Thread: Re: [PERFORM] Need help in setting optimal configuration for a huge database.

Hi Craig,
 
Does the no of tables and the size of each table affect the performance of a join operation?
 
When we are trying to join the two big tables that I described above, pg is taking so long to execute?
 
Thank you,
Kishore.

 
On 10/23/05, Craig A. James <cjames@modgraph-usa.com> wrote:

> We are facing a* critical situation because of the performance of the
> **database** .* Even a basic query like select count(*) from
> bigger_table is taking about 4 minutes to return.

Several other replies have mentioned that COUNT() requires a full table scan, but this point can't be emphasized enough: Don't do it!  People who are migrating from other environments (Oracle or MySQL) are used to COUNT(), MIN() and MAX() returning almost instantaneously, certainly on indexed columns.  But for reasons that have something to do with transactions, these operations are unbelievably slow in PostgreSQL.

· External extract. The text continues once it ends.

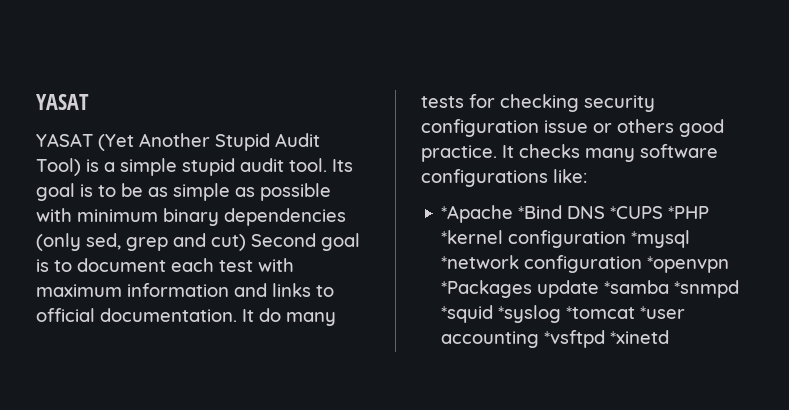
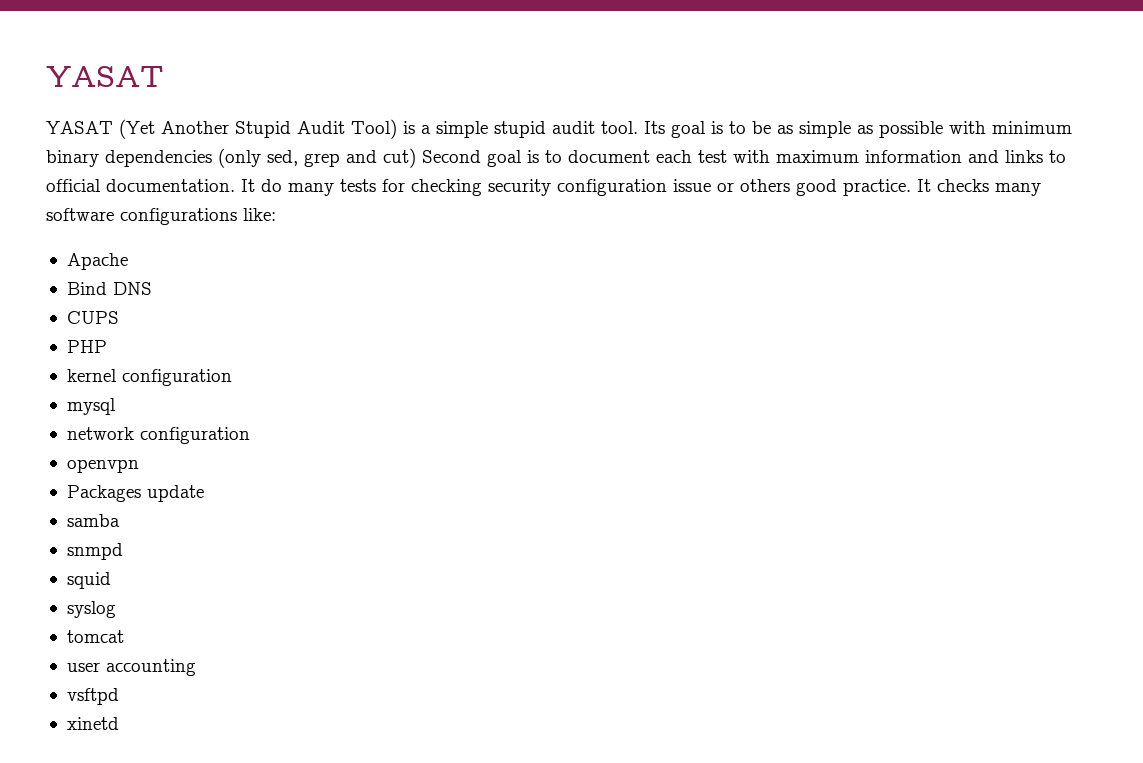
[441,205,563,223] *Apache *Bind -> [66,253,128,270] [66,282,107,295] Apache // Bind
[610,206,710,219] [441,230,691,248] [441,255,730,273] [441,280,533,298] *CUPS *PHP *kernel configuration *mysql *network configuration *openvpn *Packages -> [66,311,119,324] [66,340,107,353] [66,369,232,386] [66,398,116,415] [66,427,250,444] [66,459,139,473] [66,485,141,502] // CUPS // PHP // kernel configuration // mysql // network configuration // openvpn // Packages
[604,280,740,298] [441,305,686,323] *samba *snmpd *squid *syslog *tomcat *user -> [66,514,120,527] [66,543,123,560] [66,572,111,589] [66,601,116,618] [66,630,124,643] [66,662,100,672] // samba // snmpd // squid // syslog // tomcat // user
[544,330,670,348] *vsftpd *xinetd -> [66,688,119,705] [66,717,119,730] // vsftpd // xinetd

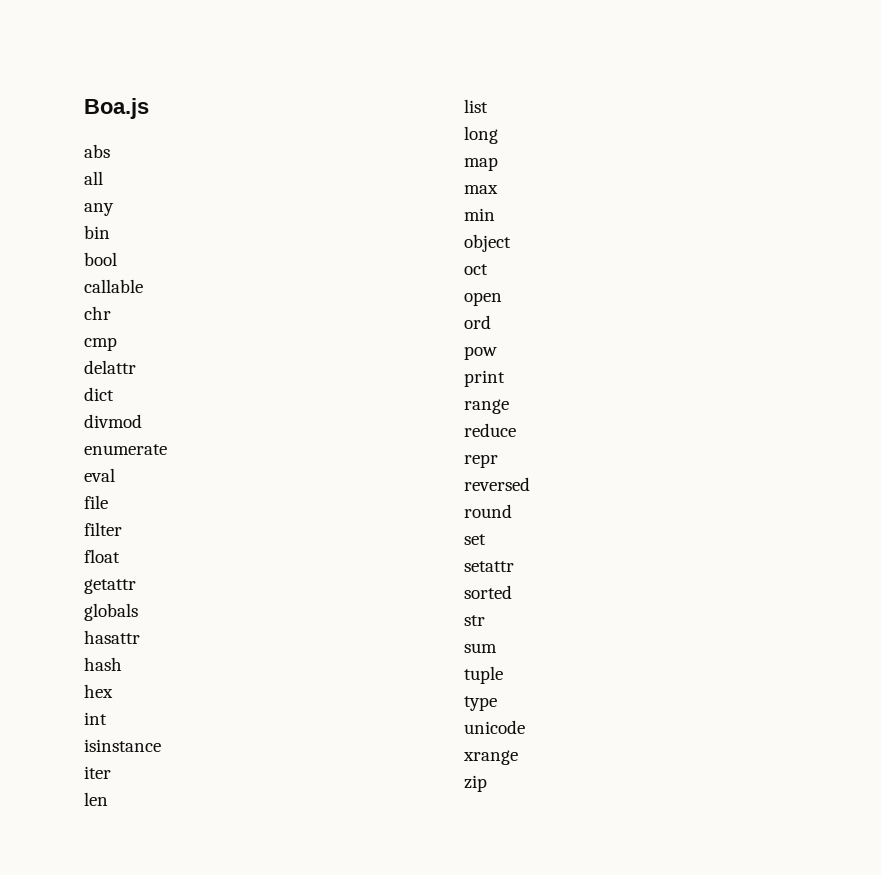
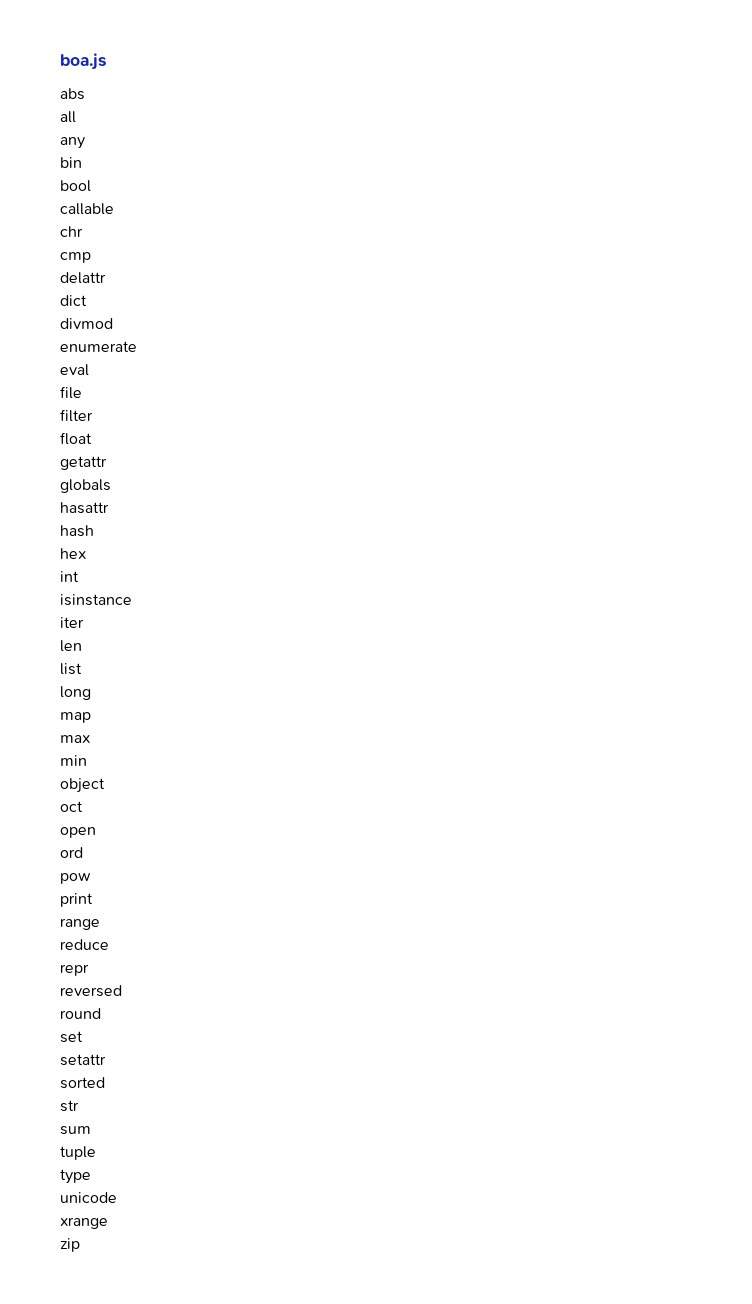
[84,98,149,119] Boa.js -> [60,53,106,70] boa.js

Here are the alternatives that I've learned.

COUNT() -- There is no good substitute.  What I do is create a new column, "ROW_NUM" with an auto-incrementing sequence.  Every time I insert a row, it gets a new value.  Unfortunately, this doesn't work if you ever delete a row.  The alternative is a more complex pair of triggers, one for insert and one for delete, that maintains the count in a separate one-row table.  It's a nuisance, but it's a lot faster than doing a full table scan for every COUNT().

MIN() and MAX() -- These are surprisingly slow, because they seem to do a full table scan EVEN ON AN INDEXED COLUMN!  I don't understand why, but happily there is an effective substitute:

  select mycolumn from mytable order by mycolumn limit 1;  -- same as MIN()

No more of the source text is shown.